毎週ショートショートお題 「てるてる坊主のラブレター」
雨は今もずっと降り続いている。
この雨が私の心と体をどこかへ流してしまう前に、ずっと開けられずにいた彼からの手紙を開いた。
「ちゃんと意識がある間に、この手紙を書こうと思いました。
これがあなたへのラブレターになるのか、それとも別れの手紙なのか、感謝の気持ちなのか、酷い未練なのかは分からないけど、それでも書こうと思います。
病院のベッドであなたが僕の手を握ってくれた時に、初めてあなたと手を繋いだ時のことを思い出しました。
なんだか凄く嬉しくて、誰かに手を握られる温もりがこんなにも心地いいなら、それだけで僕はず〜っと信じていける気がしたんだ。
だからあの時、手を繋いでくれてありがとう。信じるものを与えてくれてありがとう。好きになってくれてありがとう。不安な時に抱きしめてくれてありがとう。隣で眠って安心させてくれてありがとう。

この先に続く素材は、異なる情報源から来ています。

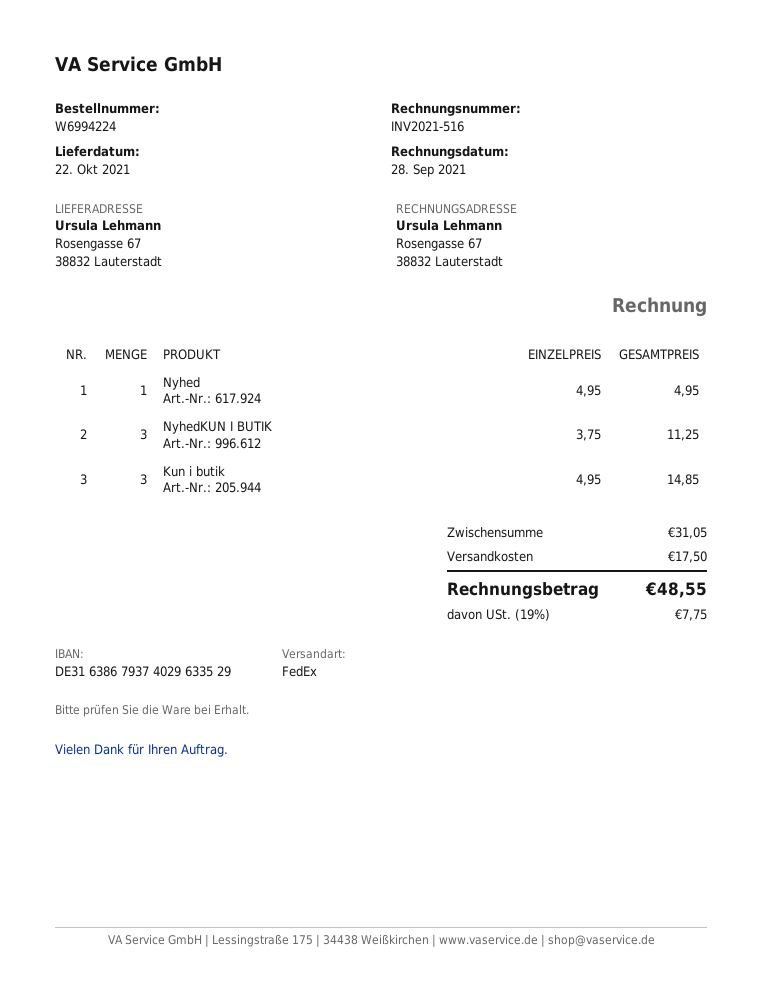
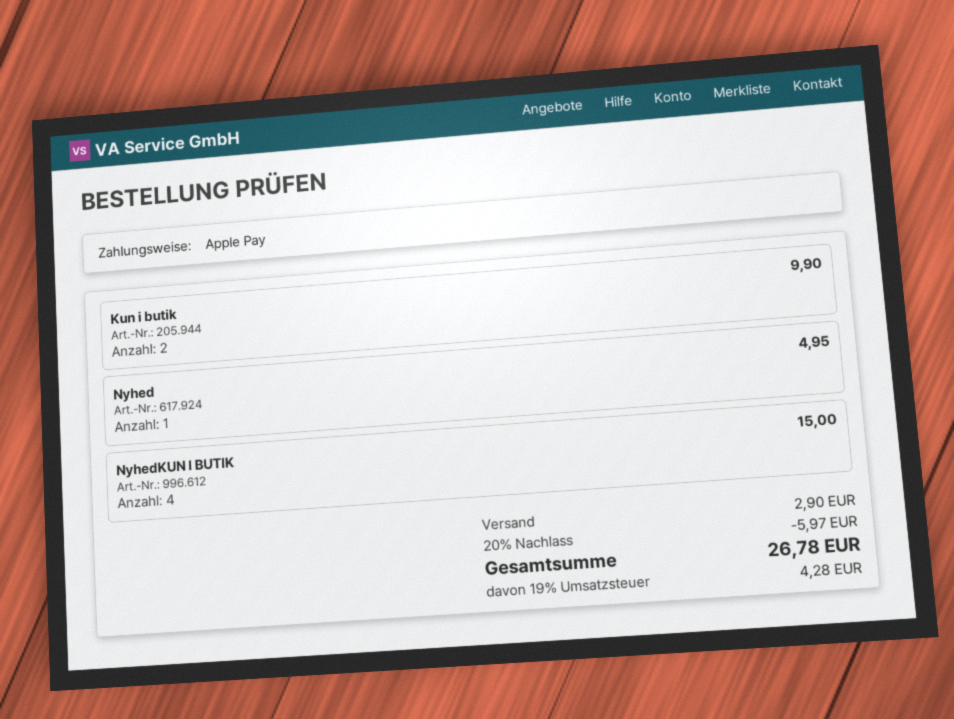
NyhedKUN I BUTIK: 3 for 11.25 -> 4 for 15.00
Kun i butik: 3 for 14.85 -> 2 for 9.90
discount: none -> 20% = 5.97
shipping: 17.50 -> 2.90
tax: 19% = 7.75 -> 19% = 4.28
total: 48.55 -> 26.78

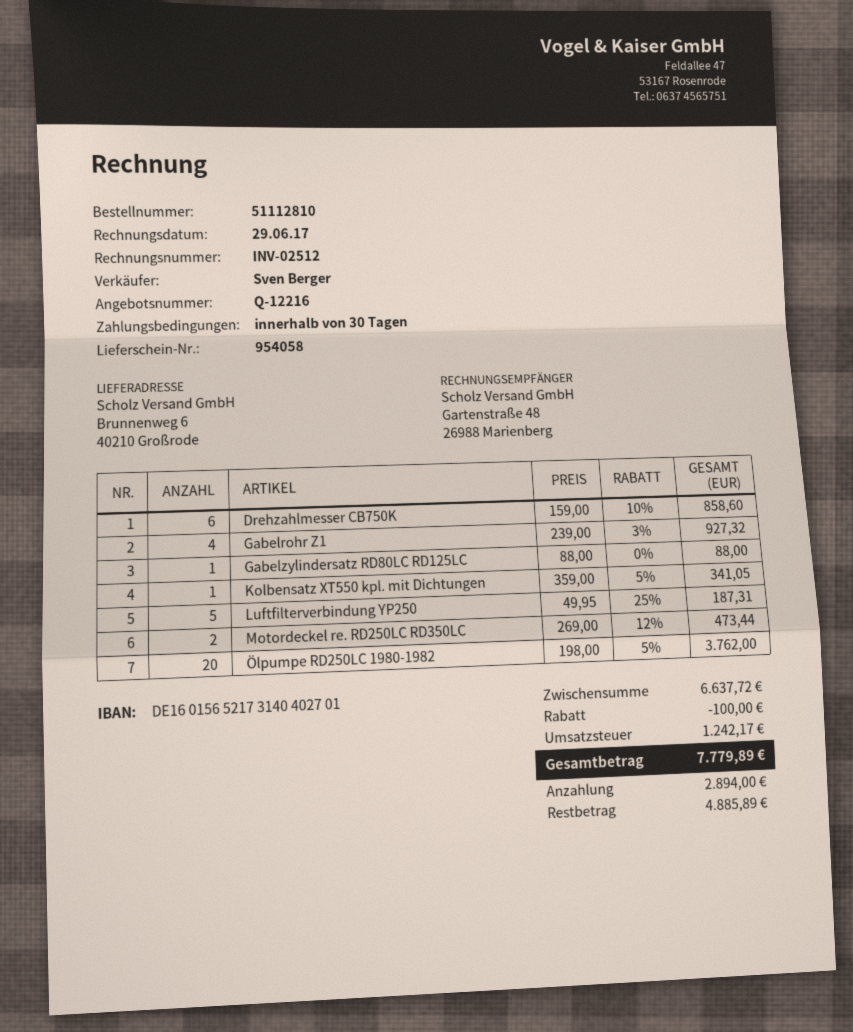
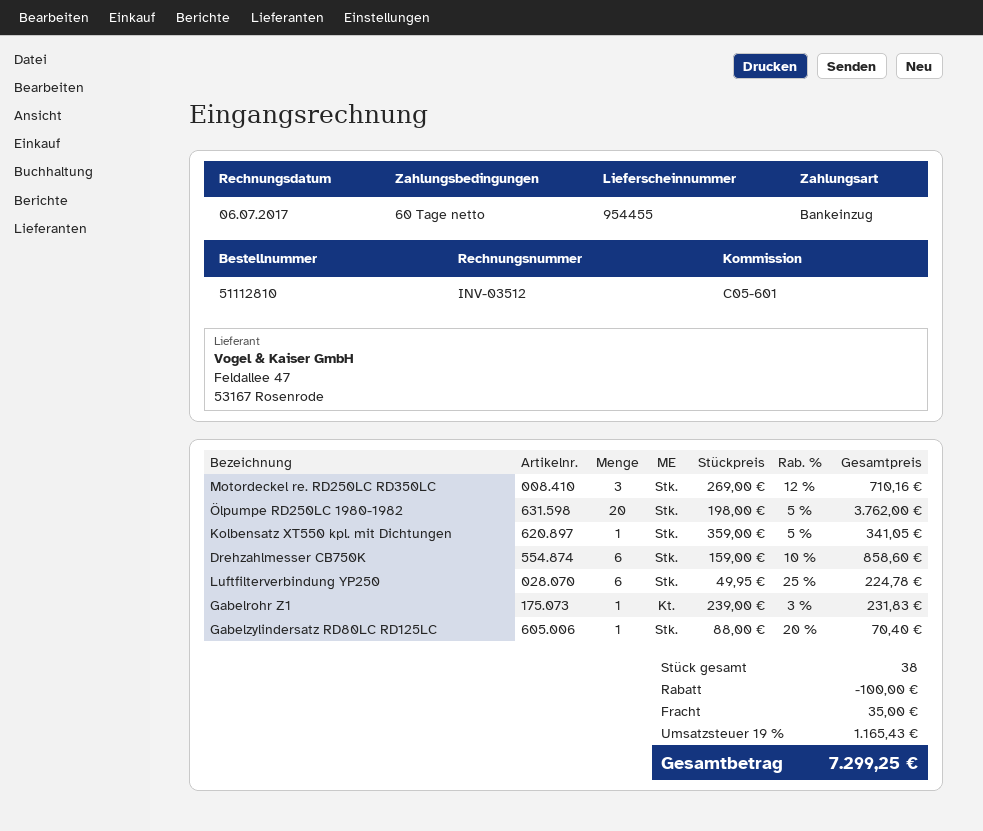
delivery note number: 954058 -> 954455
invoice number: INV-02512 -> INV-03512
invoice date: 2017-06-29 -> 2017-07-06
payment terms: 30 days -> 60 days
Gabelrohr Z1: 4 x 239.00 - 3% = 927.32 -> 1 x 239.00 - 3% = 231.83
Gabelzylindersatz RD80LC RD125LC: 1 x 88.00 = 88.00 -> 1 x 88.00 - 20% = 70.40
Luftfilterverbindung YP250: 5 x 49.95 - 25% = 187.31 -> 6 x 49.95 - 25% = 224.78
Motordeckel re. RD250LC RD350LC: 2 x 269.00 - 12% = 473.44 -> 3 x 269.00 - 12% = 710.16
shipping: none -> 35.00
tax: 1242.17 -> 1165.43
total: 7779.89 -> 7299.25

きっと僕はもうあまり長くはないけど、その分来世で、誰よりも早くあなたを見つける準備に勤しむよ。来世では誰よりも早くあなたの手を握って、誰よりもあなたが好きだって伝えます。
そんな空想に耽るだけで、不思議と心が落ち着くんだ。
だから僕の来世の計画をほんの少しでもロマンティックだと思ってくれたなら、忘れることのないように、たまに僕をことを思い出して欲しいです。
そして僕の分まで今をちゃんと生きて、僕の分まであなたは幸せになって下さい」
手紙を閉じると、雲の切れ間から一筋の光が差しこんだ。
大丈夫、この雨はきっと上がる。
少し弱くなった雨音は、私を優しく包み始めた。